Start of Block

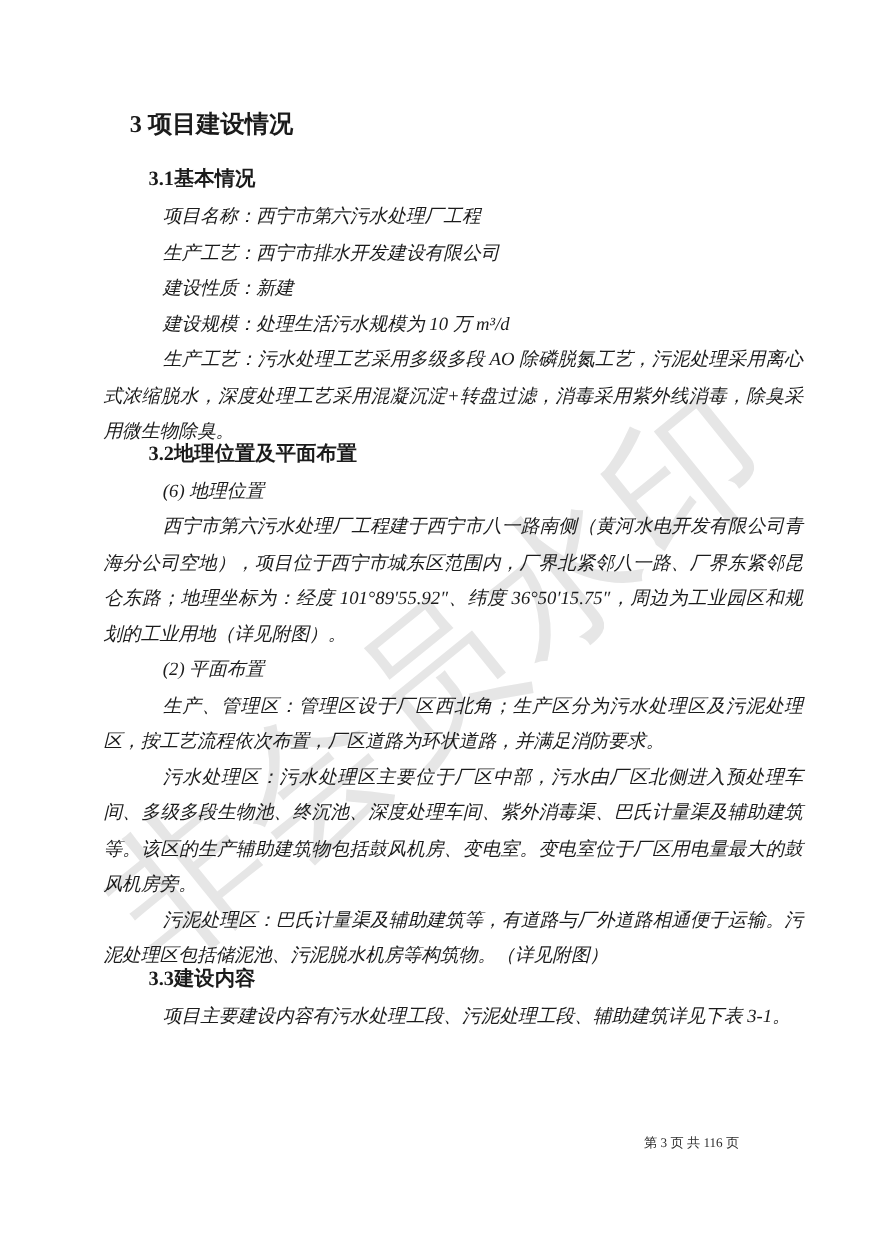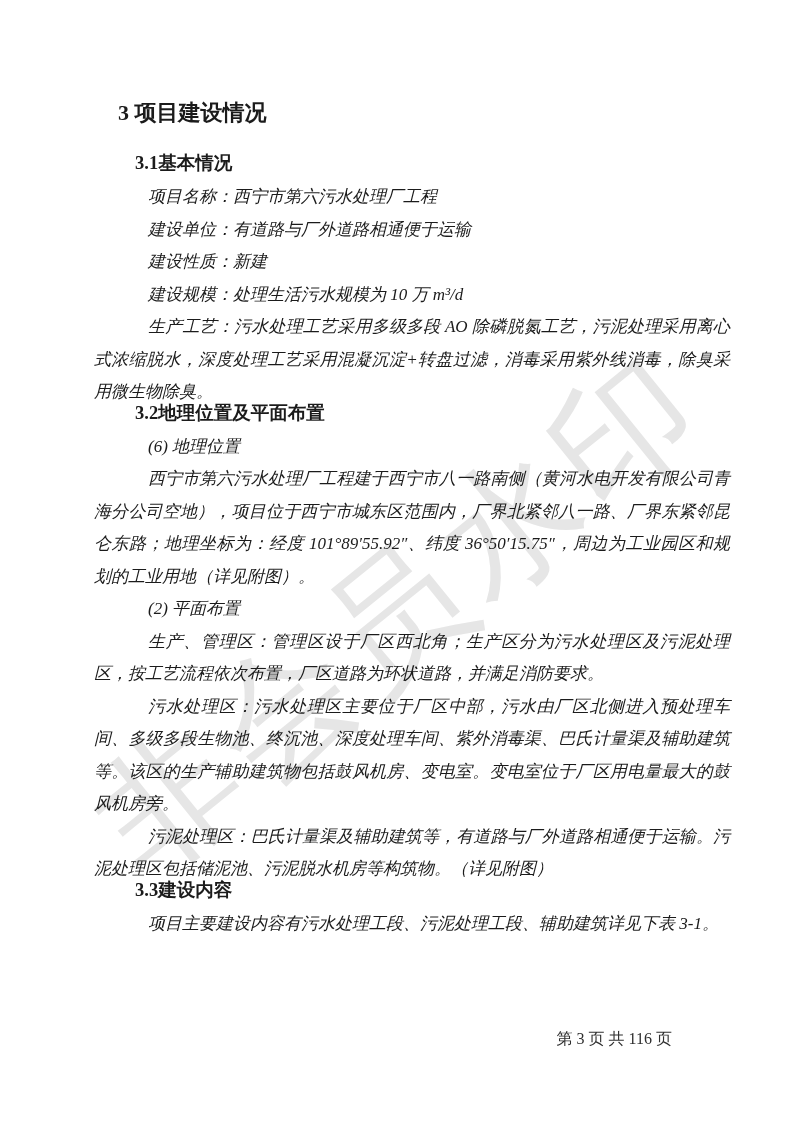"建设单位：有道路与厂外道路相通便于运输" p.para { text: 建设单位：有道路与厂外道路相通便于运输 -> 生产工艺：西宁市排水开发建设有限公司 }
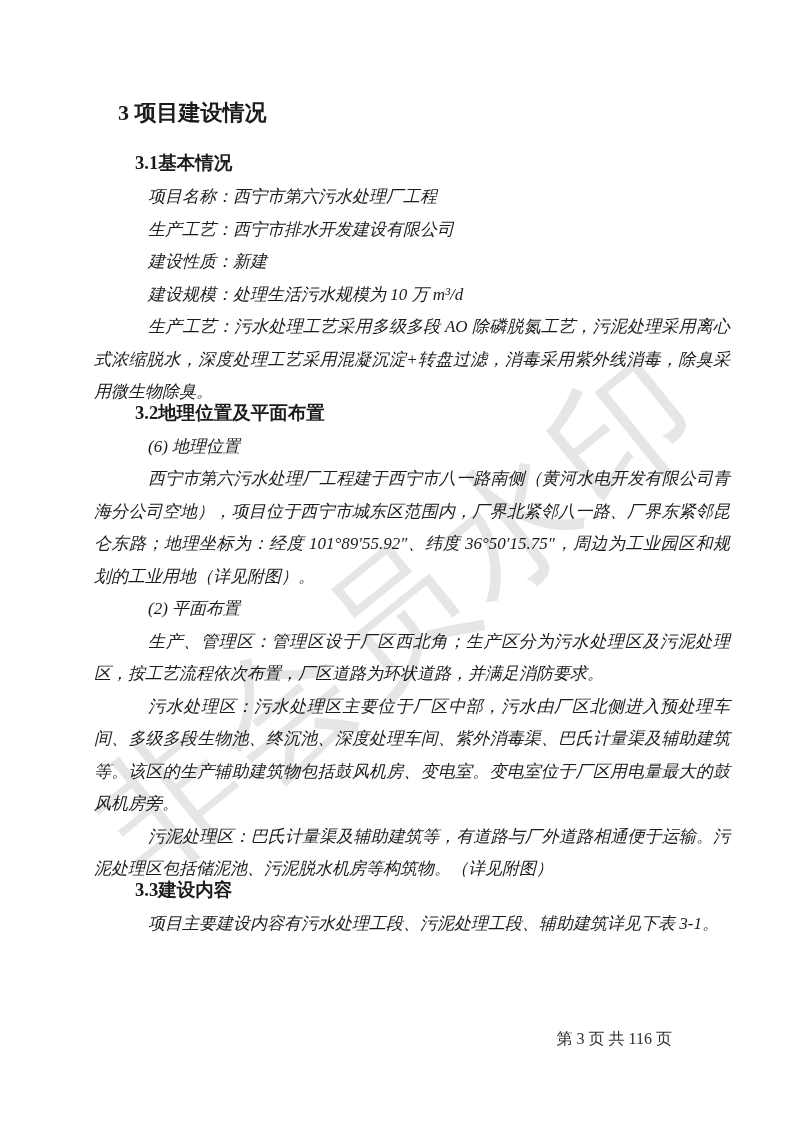"第 3 页 共 116" .footer { font-size: 16px -> 12px }
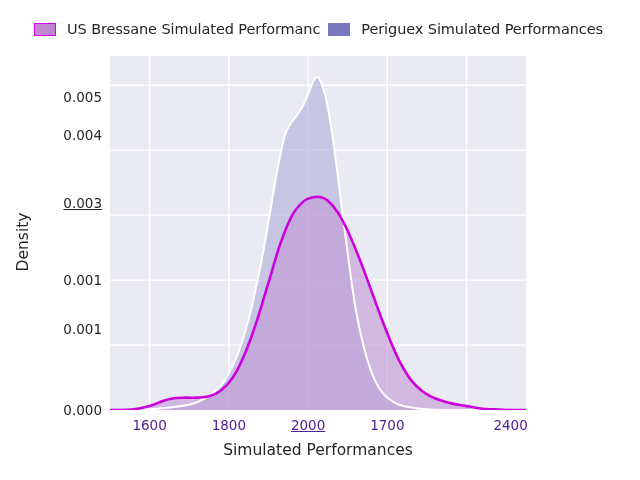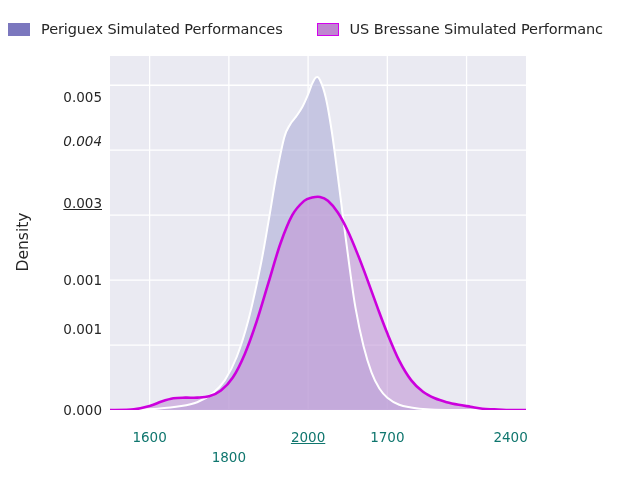"Periguex Simulated Performances" div.legend-entry { order: before "US Bressane Simulated Performanc" -> after "US Bressane Simulated Performanc" }
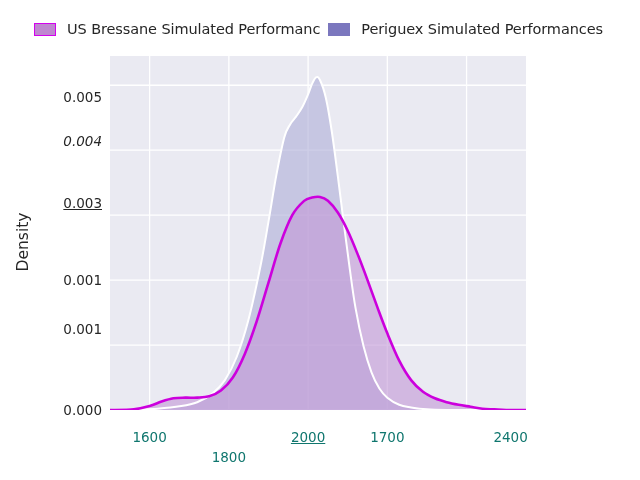"0.004" div.ytick { font-style: italic -> none; top: 141px -> 135px }
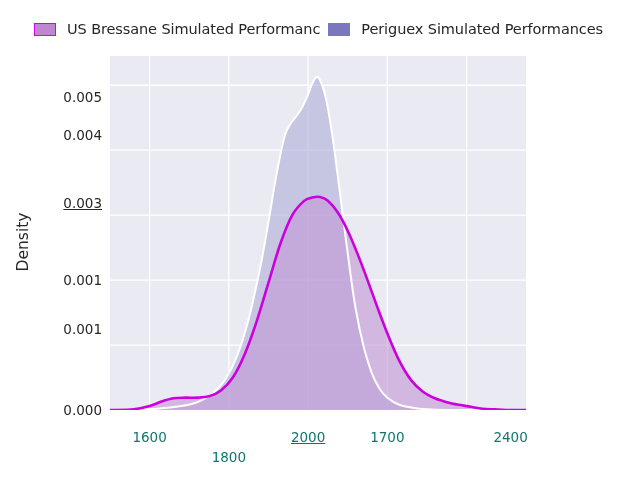"1600" .xtick { color: #0f766e -> #4c1d95; top: 429px -> 417px }
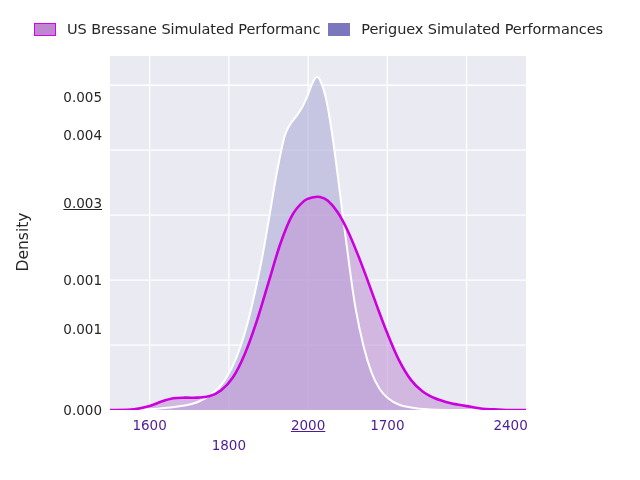"1800" div.xtick { margin-top: 20px -> none }
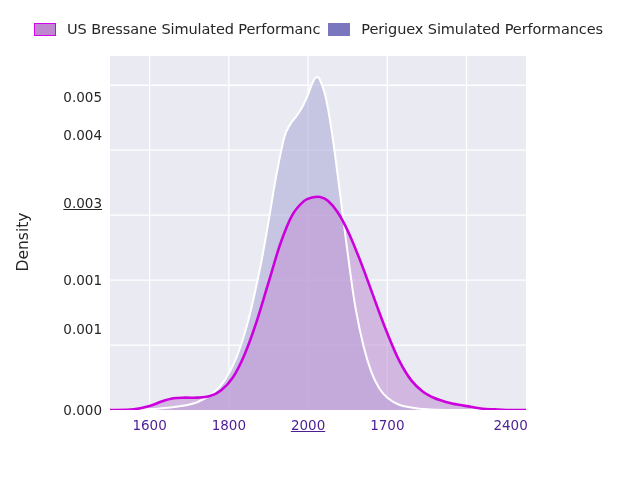"Simulated Performances" div { html: none -> <div>Simulated Performances</div> }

End of Block

● What to work on: Only the lines from the one with "margin-top: 20px ->" through the last line above belong in the answer. Reproduce them exactly, without the pictures.

● Your solution:
"1800" div.xtick { margin-top: 20px -> none }
"Simulated Performances" div { html: none -> <div>Simulated Performances</div> }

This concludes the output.